Coffee Consumption Benefits
Coffee is a beverage that contains multiple health benefits that can be beneficial to one’s health. Coffee has been known to help ward off Type II diabetes, cancer, Alzheimer’s disease, Parkinson’s disease, liver disease and even depression.
A 2011 study by Harvard University found that consuming 4-5 cups of coffee a day can reduce the risk of stroke and heart failure by as much as 20%.
Research conducted in 2012 revealed that consuming decaffeinated coffee or tea can also reduce inflammation, while 3-5 cups of coffee a day can help one reduce their risk of skin cancer considerably.
In an investigation of over 400,000 subjects over a period of 7 years, results showed that coffee drinkers had an overall lower chance of death due to its anti-inflammatory, anti-oxidant, anti-cancer and anti-diabetic benefits.
Coffee Consumption Warnings
With any kind of coffee consumption, there are certain warnings that you should be aware of. Excess coffee consumption can lead to insomnia and heightened anxiety.
Coffee also contains certain toxins that can be detrimental to your liver health, so it’s important to not overconsume and keep it at the appropriate levels.
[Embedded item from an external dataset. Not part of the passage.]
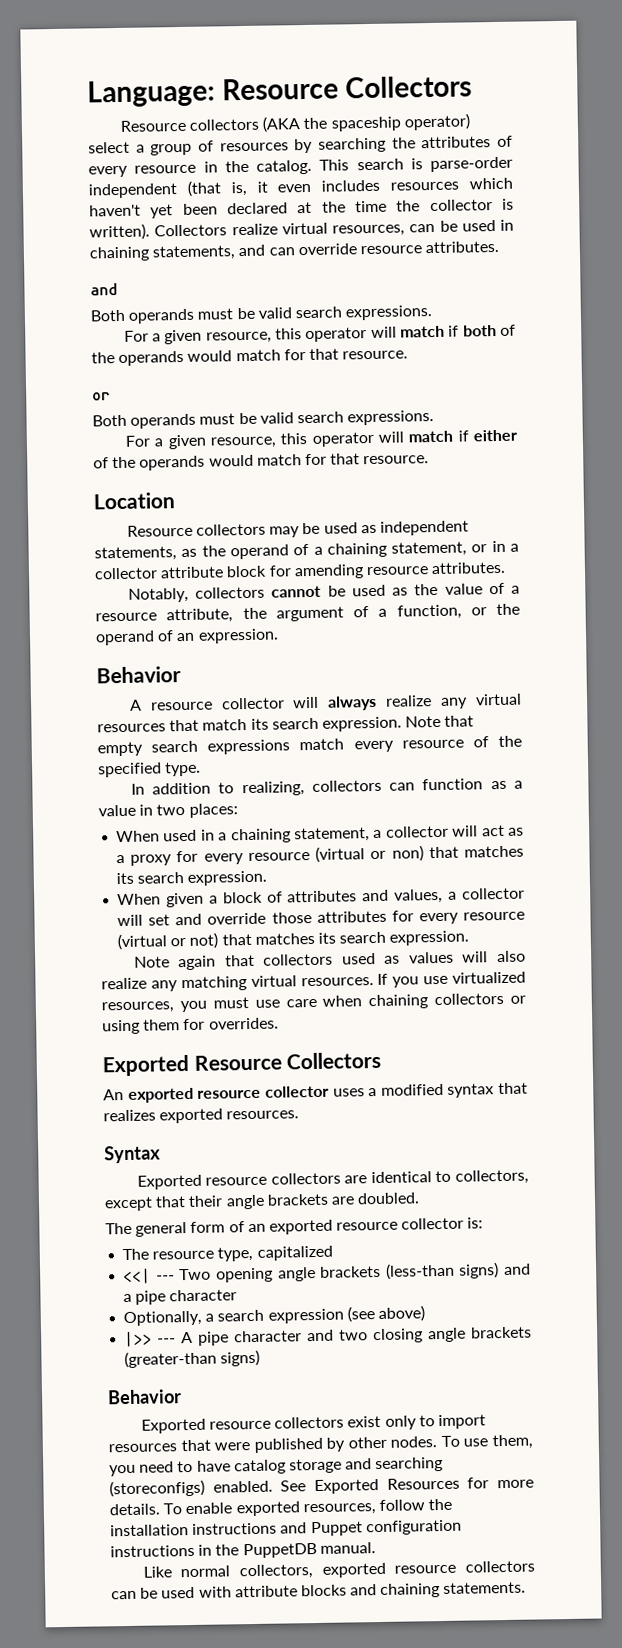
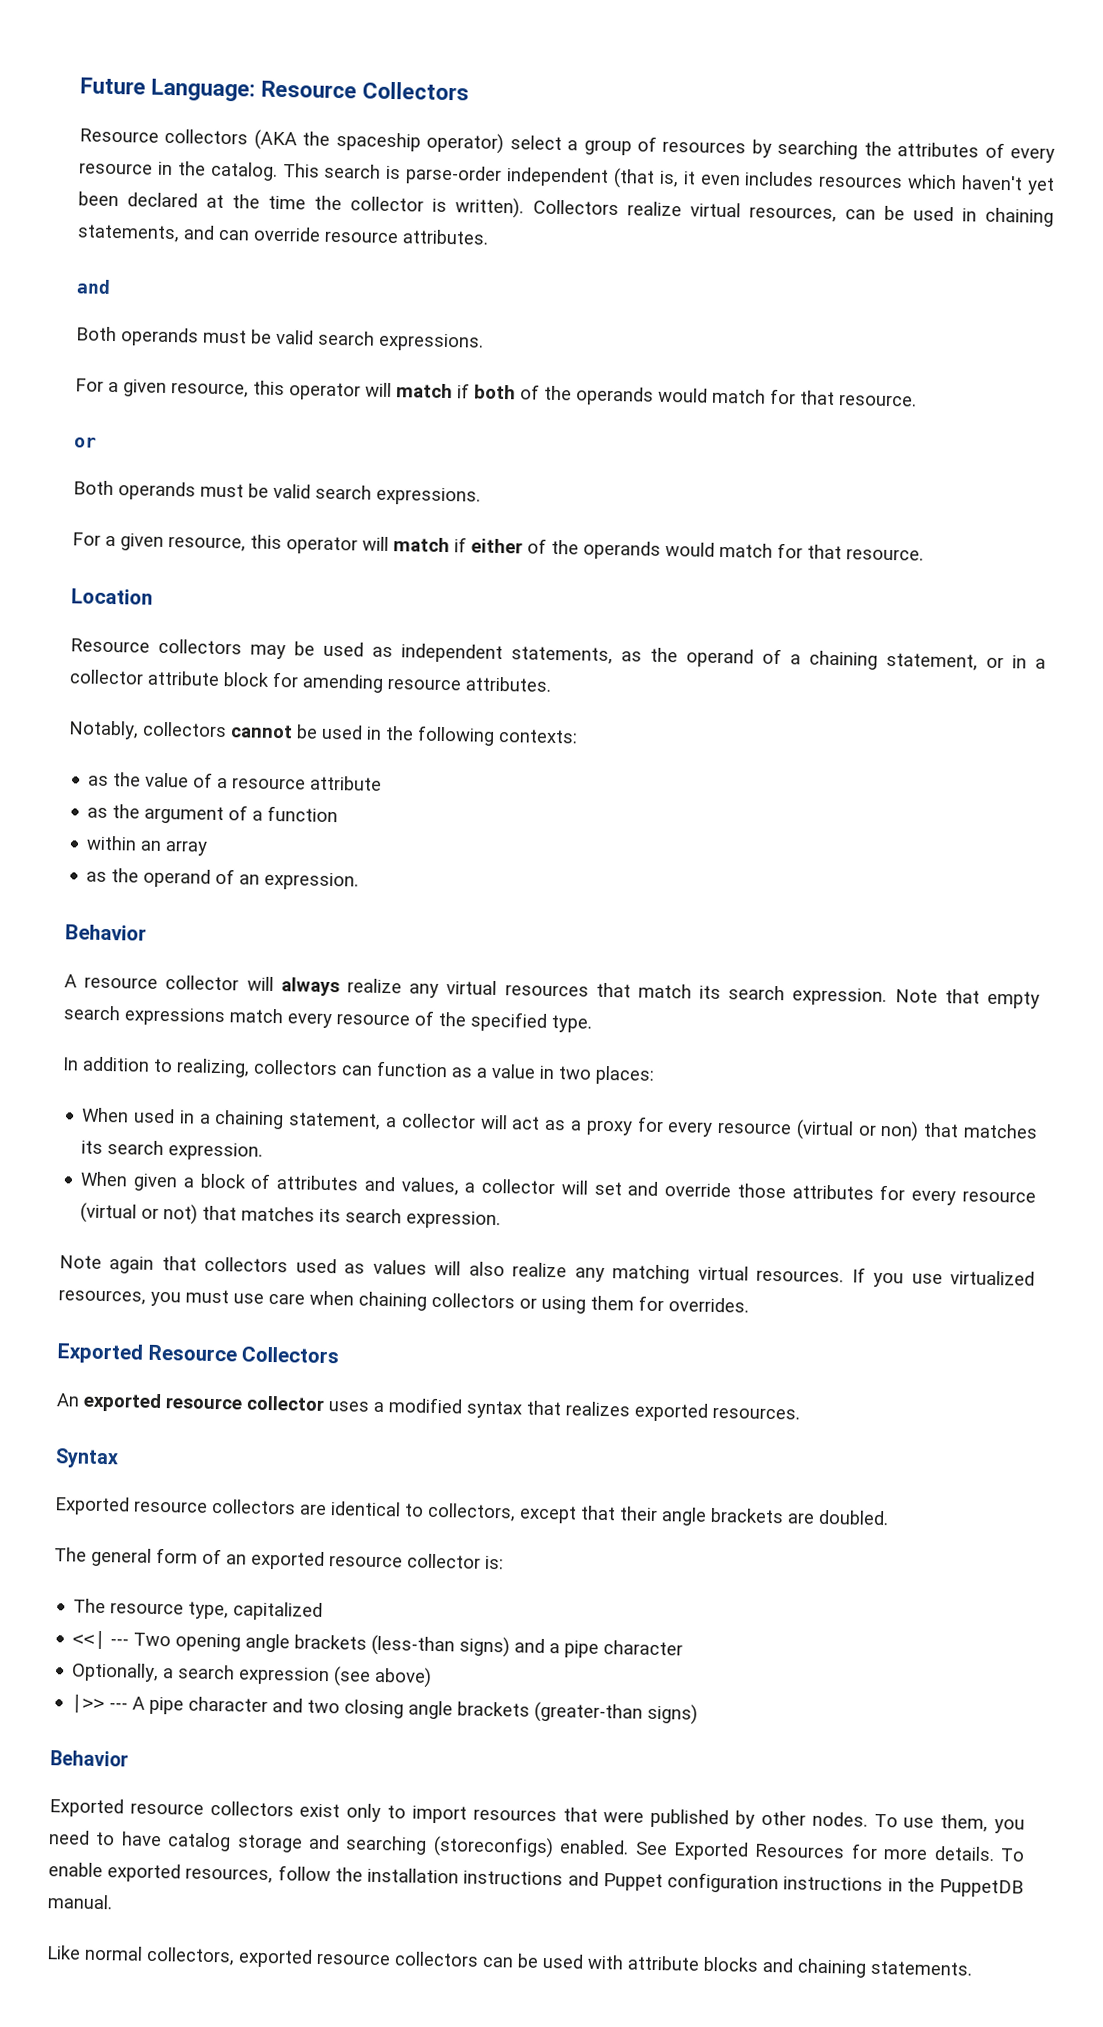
(87, 93) none -> [80,77,146,95] Future
(386, 590) none -> [366,725,578,746] in the following contexts: //
[166,608,234,624] attribute, -> [309,775,383,791] [87,807,109,819] attribute // as
[396,604,487,620] function, or -> [267,805,339,823] [86,835,209,856] [86,871,108,882] function // within an array // as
Coffee consumption can also increase your blood pressure — which can be damaging if you suffer from a heart condition.
The caffeine in coffee can increase joint discomfort and might worsen arthritic symptoms such as joint swelling and redness.
Healthy Coffee Practices
Whilst coffee can bring benefits to our bodies, it’s important to practice healthy caffeine consumption — such as drinking freshly brewed coffee instead of instant coffee.
Instant coffee contains synthetic ingredients, preservatives, added sugar and salt, which can cause serious long-term health issues and even weight gain.
It’s also important to keep sugar levels low in your daily coffees to minimize the risk of diabetes and keep in mind to purchase organic brands — as they are far better for our bodies and the environment.
Finally, it is important to monitor your daily caffeine intake to ensure that you’re not exceeding safe levels as this can be detrimental to your general health.